Por Ramón Villota Coullaut

El problema lingüístico, que creemos tan español, afecta Europa desde el Congreso de Viena, con la caída de Napoleón, y posteriormente, al final de la Primera Guerra Mundial, con el desmembramiento de Austria-Hungría. Y siempre se ha basado en el reconocimiento de las minorías, entendiéndolo como un derecho colectivo, pero no debemos olvidar que los derechos colectivos no pueden socavar los derechos individuales.

Esta diferenciación es muy complicada, ya que el origen de estos derechos son, como he indicado más arriba, el respeto a las minorías con una lengua distinta a la nacional, indicando su derecho a expresarse y educarse en su lengua materna, pero este derecho crea un doble problema. A nivel comunitario, la existencia de una lengua distinta puede implicar un deseo de emancipación, ya que las diferencias tienden a acentuarse. Y a nivel individual, los derechos de las personas pueden verse limitados no sólo por la lengua mayoritaria en el Estado, sino también por la lengua minoritaria que, en determinada zona, se convierte en mayoritaria.
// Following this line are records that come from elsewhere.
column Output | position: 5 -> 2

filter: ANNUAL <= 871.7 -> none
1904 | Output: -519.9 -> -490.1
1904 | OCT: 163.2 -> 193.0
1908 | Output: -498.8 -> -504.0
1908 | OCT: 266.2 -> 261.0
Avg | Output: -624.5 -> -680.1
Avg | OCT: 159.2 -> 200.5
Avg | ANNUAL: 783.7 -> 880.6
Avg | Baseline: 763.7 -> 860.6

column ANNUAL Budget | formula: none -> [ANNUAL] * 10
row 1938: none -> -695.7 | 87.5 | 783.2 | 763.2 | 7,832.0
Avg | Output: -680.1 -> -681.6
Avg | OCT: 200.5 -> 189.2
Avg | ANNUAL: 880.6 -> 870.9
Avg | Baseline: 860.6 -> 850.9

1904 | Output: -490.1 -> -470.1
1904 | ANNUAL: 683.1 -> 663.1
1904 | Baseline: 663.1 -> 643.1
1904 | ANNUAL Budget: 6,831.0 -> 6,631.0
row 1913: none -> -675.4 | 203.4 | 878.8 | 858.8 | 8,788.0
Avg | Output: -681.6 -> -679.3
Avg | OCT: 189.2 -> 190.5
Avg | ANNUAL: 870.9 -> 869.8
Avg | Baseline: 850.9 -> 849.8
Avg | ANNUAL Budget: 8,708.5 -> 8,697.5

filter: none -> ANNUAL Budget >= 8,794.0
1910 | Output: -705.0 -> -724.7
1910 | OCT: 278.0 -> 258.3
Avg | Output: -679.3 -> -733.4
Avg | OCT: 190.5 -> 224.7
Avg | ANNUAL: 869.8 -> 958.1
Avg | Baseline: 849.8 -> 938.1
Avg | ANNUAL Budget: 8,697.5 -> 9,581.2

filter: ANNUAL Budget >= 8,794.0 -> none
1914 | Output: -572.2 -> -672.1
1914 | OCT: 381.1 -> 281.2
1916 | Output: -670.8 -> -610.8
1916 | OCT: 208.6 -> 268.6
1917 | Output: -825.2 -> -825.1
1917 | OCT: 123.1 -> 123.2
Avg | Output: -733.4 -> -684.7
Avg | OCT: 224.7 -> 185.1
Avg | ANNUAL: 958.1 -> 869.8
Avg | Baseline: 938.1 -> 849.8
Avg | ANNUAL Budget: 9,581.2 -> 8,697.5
Así ocurre cuando se priorizan por las comunidades autónomas bilingües el uso de la lengua exclusiva de dicho territorio en los medios de comunicación o en la enseñanza, obviando, como es en nuestro caso, que parte de la población de las Comunidades Autónomas bilingües puede querer ser educada o utilizar el castellano en sus relaciones cotidianas, una opción personal en la que no debe intervenir la administración, salvo de forma realmente neutra, es decir, posibilitando que las dos lenguas puedan interactuar de igual a igual, pero no priorizando a la minoritaria dentro del Estado, para hacerla casi hegemónica en su zona de influencia. Son ejemplos de ello tanto Quebec, fiera de Europa en donde ya en 1993 se le impidió, en aras a la libertad de expresión, obligar al uso del francés en los nombres de empresas o signos comerciales, o la Comunidad Autónoma catalana en la actualidad, con actuaciones semejantes.

Lo mismo cabe decir respecto a la enseñanza de la lengua materna, puesto que ese requisito se ha convertido en la existencia de una lengua vehicular, la autonómica, para con ello restringir los derechos individuales de quienes quieran que sus hijos sean educados en castellano. En ambos casos, como vemos, unos hipotéticos derechos colectivos hacen quebrar los derechos individuales.

Al mismo tiempo, como indica la Doctora en Derecho Constitucional Patricia Fabeiro Fidalgo: “Con el reconocimiento de estos derechos –los lingüísticos-, se trata de encontrar un equilibrio entre la unidad nacional y el acomodo de la diversidad idiomática, entre las voluntades legítimas de tener una lengua común y de mantener las diferencias idiomáticas. Por lo que el que la organización estatal interponga una lengua franca no se considera una violación de estos derechos lingüísticos para la legislación de la Unión Europea”.

Esto hace, por tanto, que tanto en el sentido de los derechos individuales, como por la propia dinámica de evitar una disgregación innecesaria, es necesario proteger la lengua castellana en las comunidades autónomas bilingües, promoviendo que ambas lenguas estén en condiciones de igualdad ante la administración autonómica, no privando de derechos a los hablantes de una lengua sobre otra por la existencia de unos posibles agravios pasados que no pueden afectar a una realidad actual y a unos derechos individuales que también han de ser protegidos.